大概過了半盞茶的時間,離墨終於從大長老的練功房裡出來了。
“走!”離墨二話不說拉着雲若顏便出了南塔。
“去哪兒?”直到出了南塔後雲若顏才問道。
“去你的崖邊小屋。”離墨腳下青光一閃,便帶着雲若顏騰空而起向着崖邊小屋而去。
雲若顏在青光劍上俯視下方,發現學院中已經有了不少學員的身影,原來不知不覺間假期已經結束了。
雲若顏擡頭看向前方,就在不遠處有着數十道劍光正衝破雲霄停在了空冥學院的廣場上,那是師兄師姐們從空冥山底接上來的修爲低尚且不能御劍的學員。
雲若顏還在那數十道劍光之中看見了幾個熟悉的人影,卓義峰,林卿雪還有林卿塵。林卿塵被一個師兄帶着,而林卿雪則是站在卓義峰的劍光之上。
若是在之前雲若顏並不會覺得卓義峰御劍帶着林卿雪有什麼不妥,但是自從卓義峰向雲若顏坦白自己並不喜歡林卿雪之後,雲若顏便十分反感卓義峰與林卿雪親近。
雲若顏覺得若不是互相喜歡不如快刀斬亂麻,若是不清不楚,不明不白的搞曖昧的話,那麼最後必定會有一個人受到傷害。
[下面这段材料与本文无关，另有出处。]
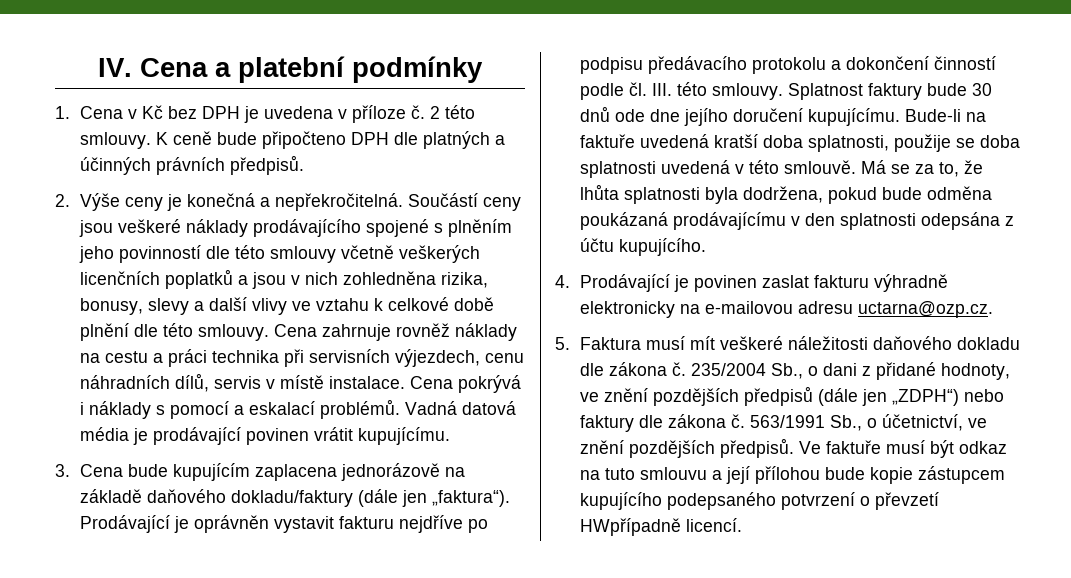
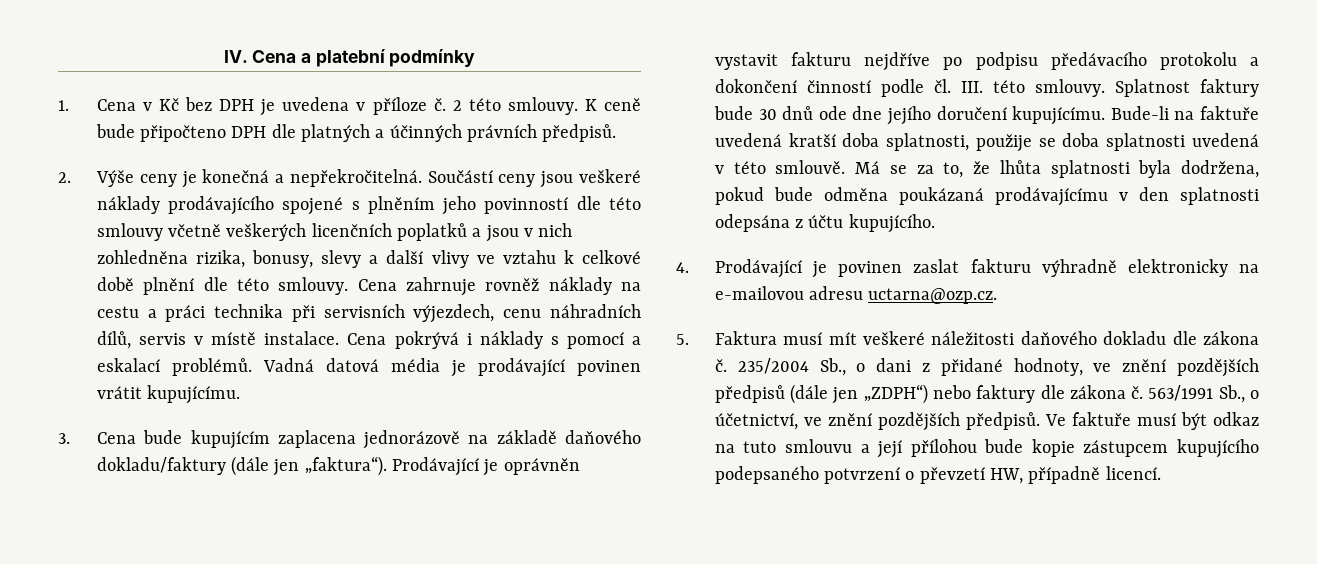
- Ve faktuře musí být odkaz na tuto smlouvu a její přílohou bude kopie zástupcem kupujícího podepsaného potvrzení o převzetí HWpřípadně licencí.
+ Ve faktuře musí být odkaz na tuto smlouvu a její přílohou bude kopie zástupcem kupujícího podepsaného potvrzení o převzetí HW, případně licencí.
而在卓義峰和林卿雪兩人之間註定了受傷害的那個人會是林卿雪。
“看來我得儘快找卿雪談一談。”雲若顏心道:“不,還是找卓義峰再談談吧。”
她知道林卿雪平時看着嘻嘻哈哈大大咧咧的,其實股子裡是個極爲執着的人,對於感情就更是如此了,想要說服她絕對不是件容易的事兒,看來還是得從卓義峰那裡入手。
雲若顏一路想着心思不一會兒便被離墨帶回了崖邊小屋,一進屋離墨便將雲若顏按坐在了椅子上。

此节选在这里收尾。